Nunavut’s Taima TB project helped more people get TB treatment: report
“The direct involvement of the community was central”
The best way to tackle Nunavut’s sky-high tuberculosis rate is to visit people at home, hire Inuit to communicate with Inuit and get the community working together on a common goal, the head of Taima TB, Dr. Gonzalo Alvarez, told Nunatsiaq News following the release of an evaluation report on the two-and-a-half year public health project.
“The direct involvement of the community was central to getting this off the ground,” Alvarez said.
Alvarez, a respirologist at the Ottawa Hospital, directed the Taima TB project — in close co-operation with the Government of Nunavut and Nunavut Tunngavik Inc. — from January 2011 to September 2013.
Its goal was to try new ways of reaching people in Iqaluit who may carry the bug that causes TB and try new ways of making sure they receive good treatment and finish their lengthy courses of medication.
The program started soon after an alarming spike in freshly-reported TB infections in Nunavut between 2005 and 2010 — 44 per cent of them in Iqaluit, the focus of the project.
After the program ended last fall, Alvarez said, Taima TB had identified 42 people who are latent TB carriers — people who carry the TB microbe inside their bodies but have yet to get sick.
They also identified eight new active cases.
To reach more latent carriers, Taima TB kicked off with a public education campaign that featured a community feast at the Anglican parish hall, radio and television interviews, news conferences, a video contest and educational messages from doctors, nurses and others.
During that part of the project, from January 2011 to May 2012, the number of people who decided on their own to go to public health for TB testing doubled — from about 25 people a month to about 50.
But after the public education effort ended, those numbers fell back to about 25 a month.
“This suggests that a sustained effort is likely necessary,” Alvarez said.
In the second phase, project organizers hired Inuktitut-speaking “TB Champions” and started a door-to-door campaign in selected high risk areas.
“That’s one example of how we integrated Inuit into the campaign,” Alvarez said.
Because they didn’t have enough money or people to screen everyone in Iqaluit for TB, the Taima TB team picked six residential areas in Iqaluit where people are believed to be at higher risk of contracting TB.
To choose those locations, they made a Google Map overlay using historic infection rate data to find neighbourhoods with the highest infection rates.
Because of the stigma surrounding TB, researchers did not identify those areas in their report.
A nurse and a TB Champion visited 614 households in the six areas.

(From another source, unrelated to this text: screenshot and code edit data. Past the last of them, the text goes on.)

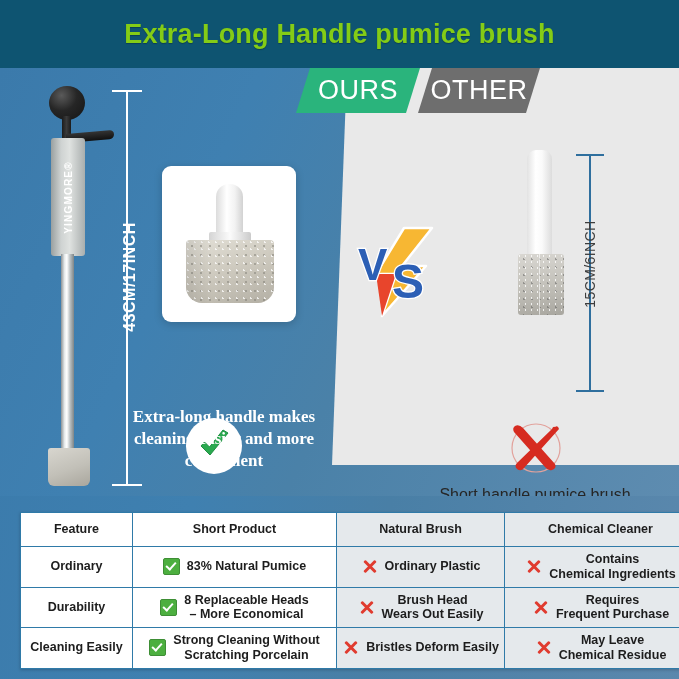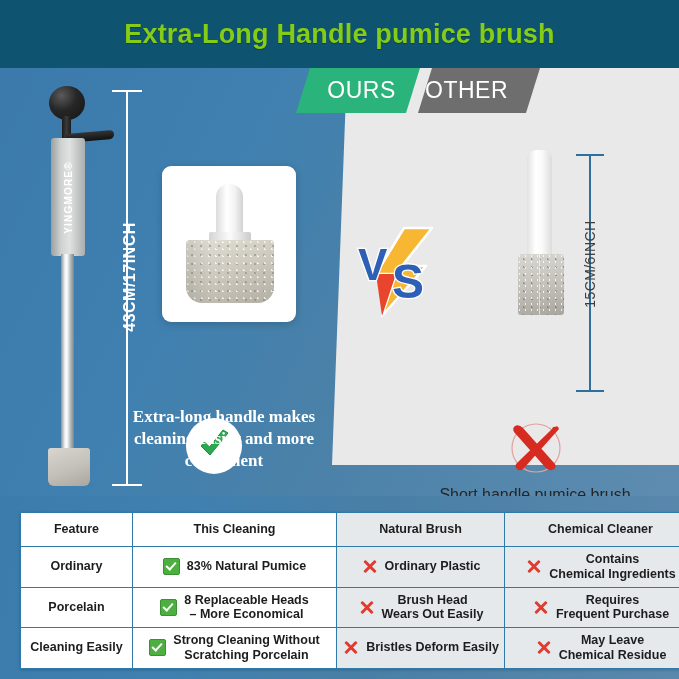--- a/index.html
+++ b/index.html
@@ -57,9 +57,8 @@
     display:flex;align-items:center;justify-content:flex-start;
   }
   .banner-label{
-    color:#fff;font-size:23px;letter-spacing:.5px;
-    font-family:"Liberation Sans",sans-serif;
-    margin-left:7px;
+    color:#fff;font-size:27px;letter-spacing:.5px;
+    font-family:"Liberation Sans",sans-serif;
   }
 
   

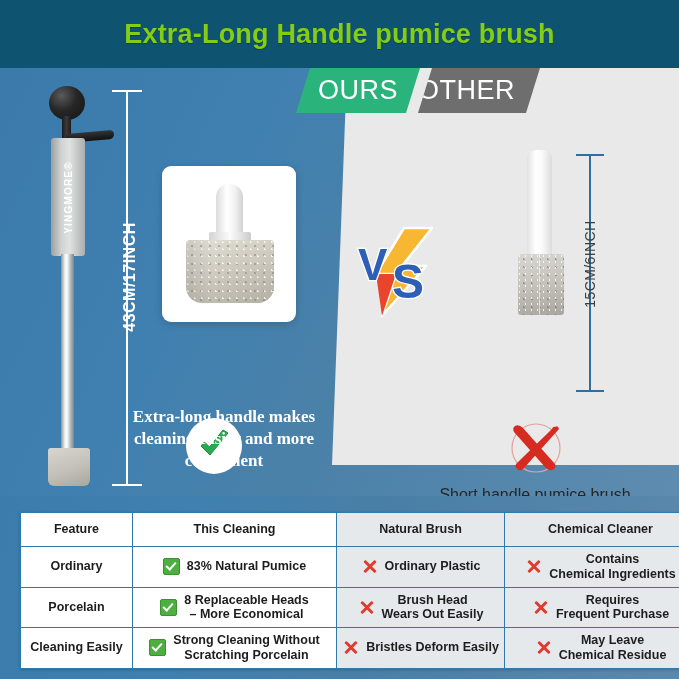--- a/index.html
+++ b/index.html
@@ -54,7 +54,7 @@
     position:absolute;left:418px;top:0;width:122px;height:45px;
     background:#6e6e6e;
     clip-path:polygon(14px 0, 122px 0, 108px 45px, 0 45px);
-    display:flex;align-items:center;justify-content:flex-start;
+    display:flex;align-items:center;justify-content:center;
   }
   .banner-label{
     color:#fff;font-size:27px;letter-spacing:.5px;

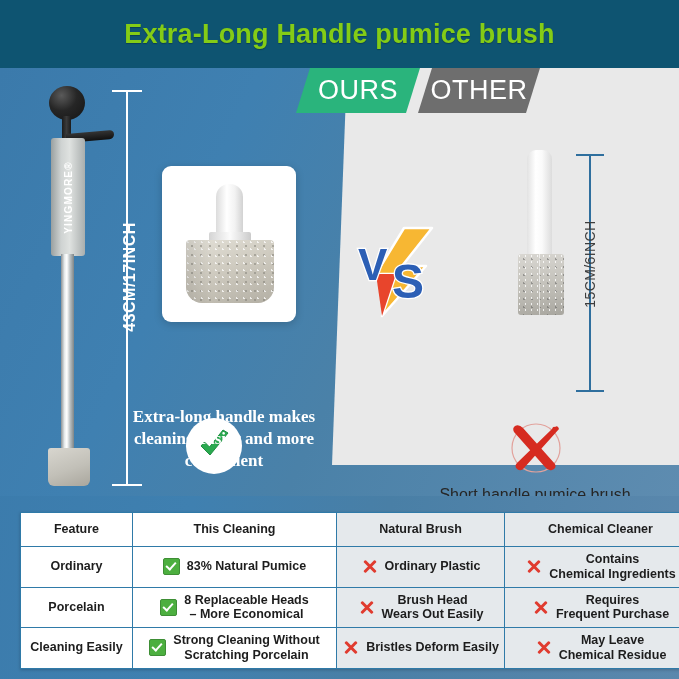--- a/index.html
+++ b/index.html
@@ -342,7 +342,7 @@
     <tbody>
       <tr>
         <td class="col-a cell-white">Feature</td>
-        <td class="col-b cell-white">This Cleaning</td>
+        <td class="col-b cell-white">Short Product</td>
         <td class="col-c cell-gray">Natural Brush</td>
         <td class="col-d cell-gray">Chemical Cleaner</td>
       </tr>

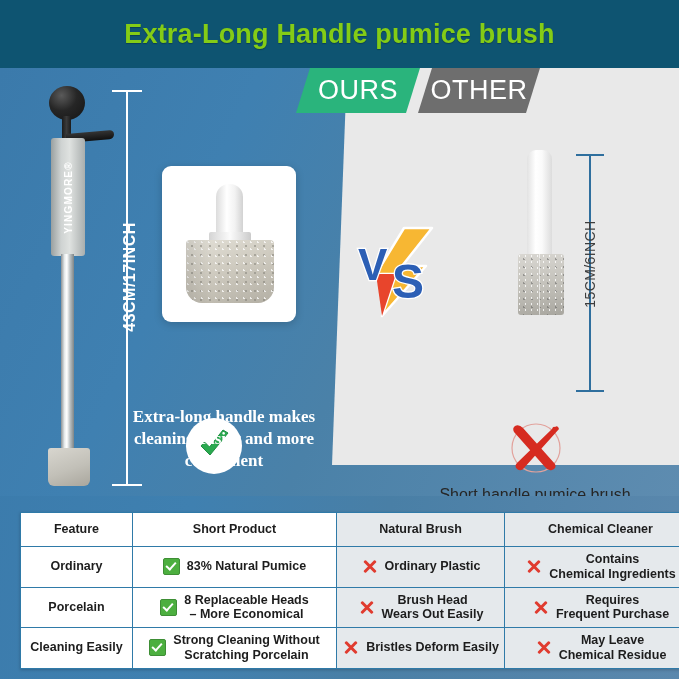--- a/index.html
+++ b/index.html
@@ -370,7 +370,7 @@
       </tr>
 
       <tr>
-        <td class="col-a cell-white">Porcelain</td>
+        <td class="col-a cell-white">Durability</td>
         <td class="col-b cell-white">
           <div class="cell-inner">
             <span class="ic-check"></span>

Of the 389 households where someone was at home, 214 agreed to be part of the project — and 422 people agreed to be tested.
About 176 of those people were ruled out because they have already been treated for the disease.

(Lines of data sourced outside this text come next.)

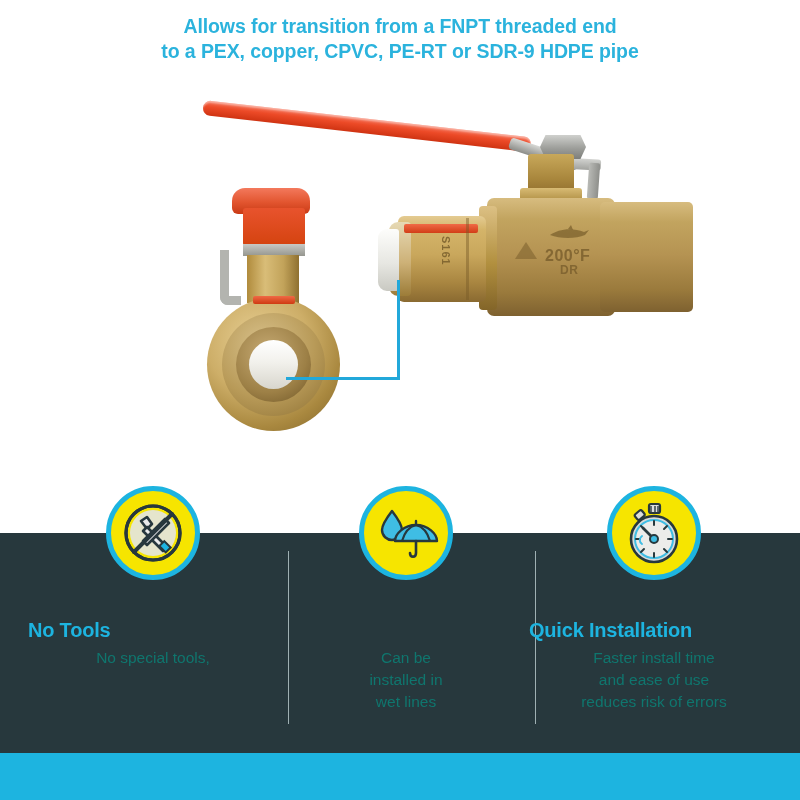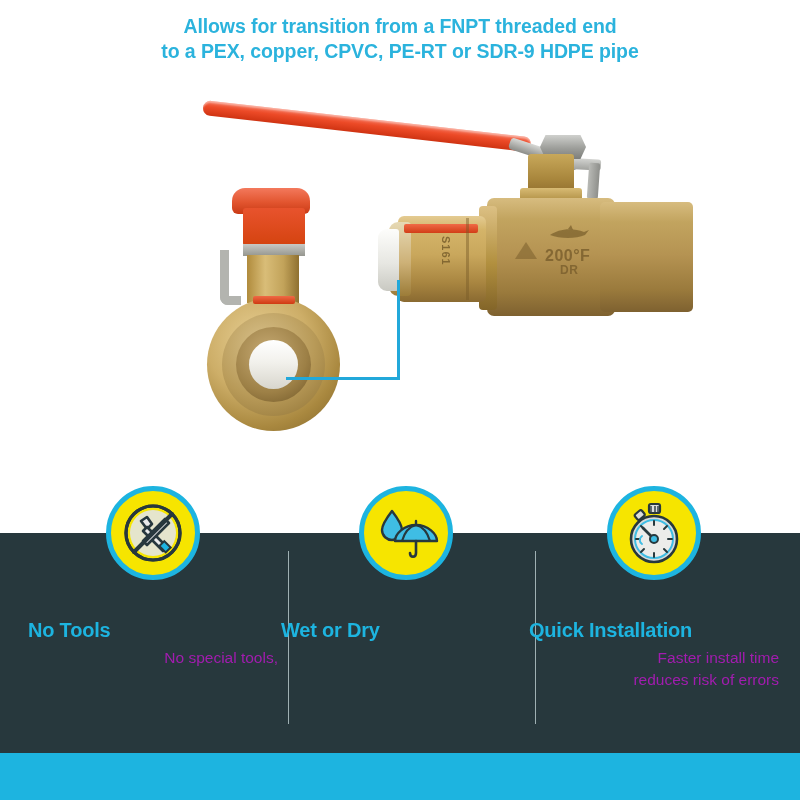--- a/index.html
+++ b/index.html
@@ -517,7 +517,6 @@
         <path d="M52 50 L52 62 C52 67, 46 67, 46 62" fill="none" stroke="#27383d" stroke-width="2.6" stroke-linecap="round"></path>
       </svg>
     </div>
-    <div class="feat-title">Wet or Dry</div>
   </div>
 
   <div class="feature f3">

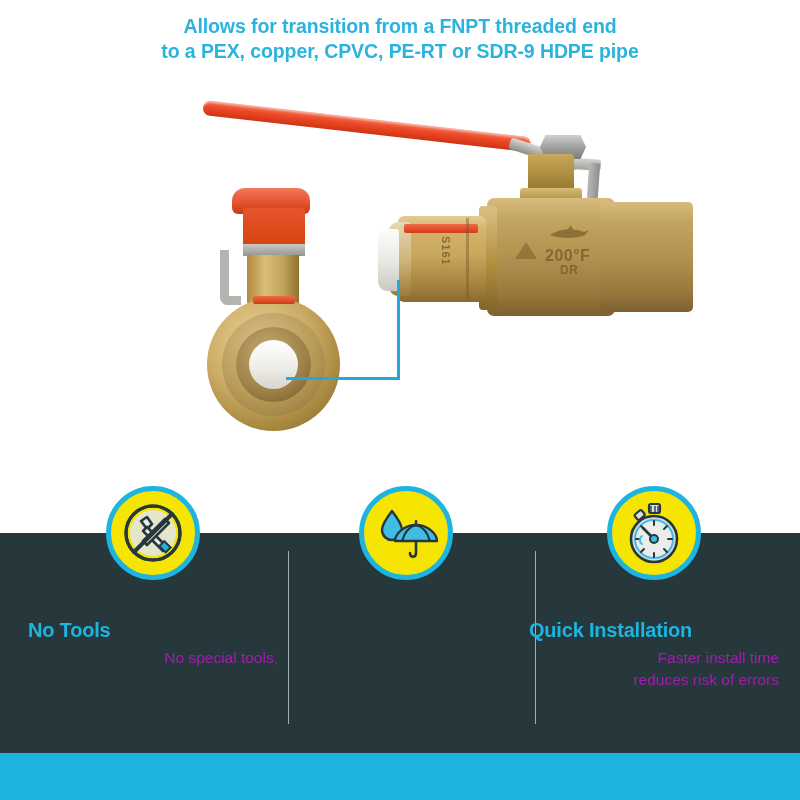--- a/index.html
+++ b/index.html
@@ -406,8 +406,8 @@
     left: 0;
     top: 114px;
     width: 250px;
-    text-align: right;
-    color: #a21caf;
+    text-align: center;
+    color: #0f766e;
     font-size: 15.5px;
     line-height: 22px;
   }

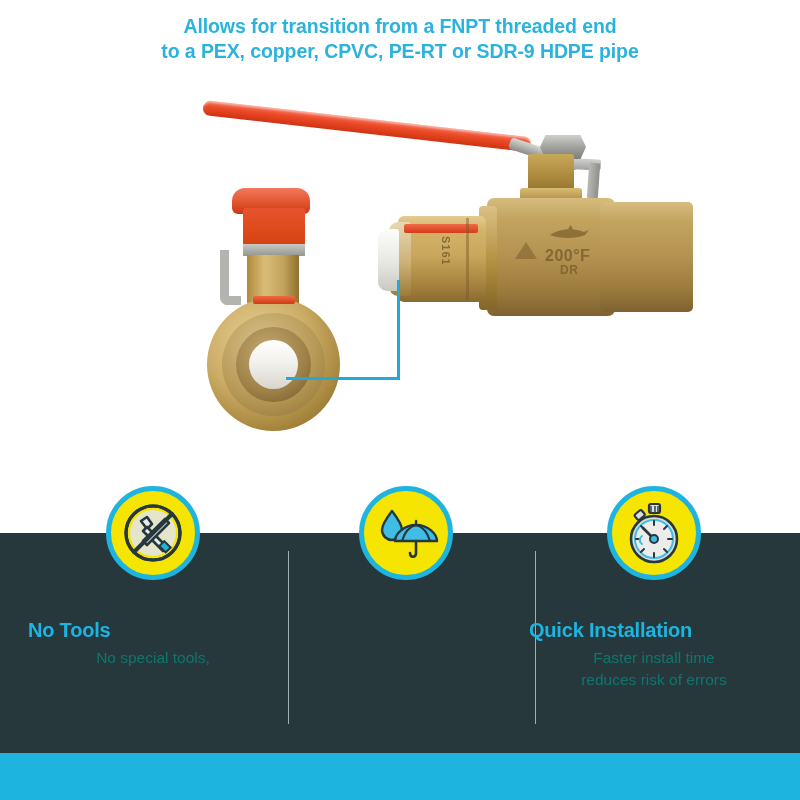--- a/index.html
+++ b/index.html
@@ -516,6 +516,11 @@
         <line x1="52" y1="30" x2="52" y2="34" stroke="#27383d" stroke-width="2.4" stroke-linecap="round"></line>
         <path d="M52 50 L52 62 C52 67, 46 67, 46 62" fill="none" stroke="#27383d" stroke-width="2.6" stroke-linecap="round"></path>
       </svg>
+    </div>
+    <div class="feat-desc">
+      <span>Can be</span>
+      <span>installed in</span>
+      <span>wet lines</span>
     </div>
   </div>
 

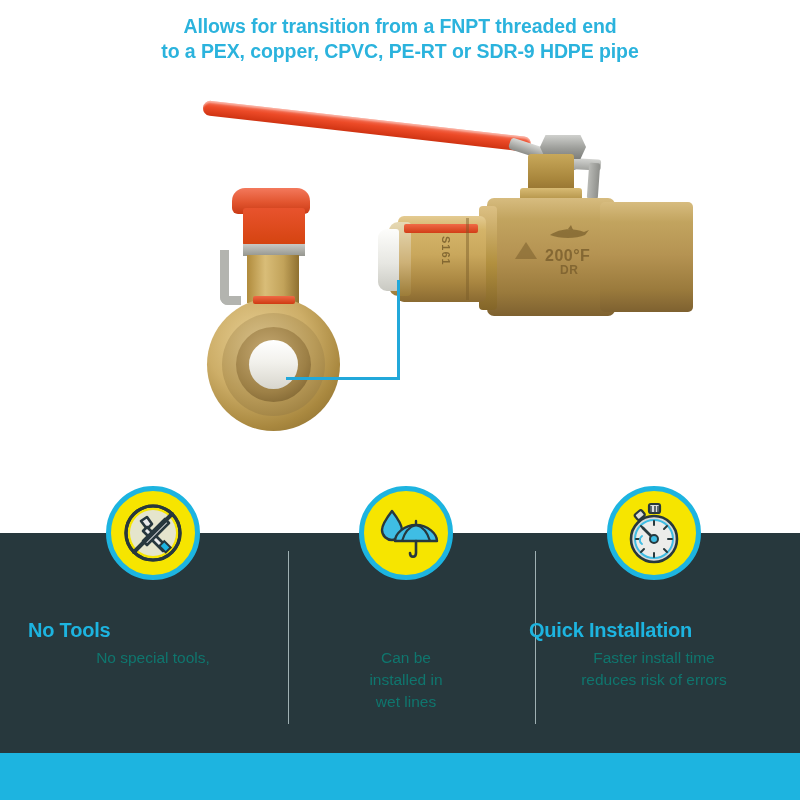--- a/index.html
+++ b/index.html
@@ -552,6 +552,7 @@
     <div class="feat-title">Quick Installation</div>
     <div class="feat-desc">
       <span>Faster install time</span>
+      <span>and ease of use</span>
       <span>reduces risk of errors</span>
     </div>
   </div>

Of the 246 who did get tested, 18.8 per cent — about one in five — were diagnosed with latent tuberculosis.
Alvarez said he believes the key to reducing TB infections is to catch those latent cases before they become active and persuade people to complete the nine-month course of antibiotic medication required to eliminate the TB bug from their bodies.
That’s because people with latent TB don’t infect others.
And if latent TB carriers can be cured before they get sick with the disease and are capable of infecting others, TB can be stopped in its tracks, Alvarez said.
But that’s only half the battle. Encouraging people to take the required medication for latent TB — a drug called Isoniazid — twice a week for nine months can be a tough job.
To that end, people in the Taima TB program who were offered treatment could choose to have the medication delivered to their home, work or school.
About 61 per cent agreed to take the medication and of those, 68 per cent finished the full nine months, Alvarez said.
In a separate batch of patients receiving treatment from Iqaluit public health, about 70 per cent finished their treatment.
In all, Taima TB reported a 33 per cent increase in the number of people in Iqaluit who completed treatment for TB within the community.
During the infamous TB epidemic of the 1950s and early 1960s, the incidence rate in Nunavut exceeded 1,000 per 100,000.
Over the next 40 years, the disease went into a rapid decline, due to aggressive public health efforts.
But over the last decade, TB has bounced back with a vengeance.
In Nunavut, health workers diagnosed 101 active cases of TB in 2010. And Nunavut’s TB infection rate that year stood at 304 per 100,000.
That’s 62 times greater than the rate for all of Canada, which stood at 4.8 per 100,000 in 2012. Among First Nations communities, the rate is 22.2 per 100,000.
Alvarez said his team received funding for four more TB studies in Nunavut and will present more research results in the fall.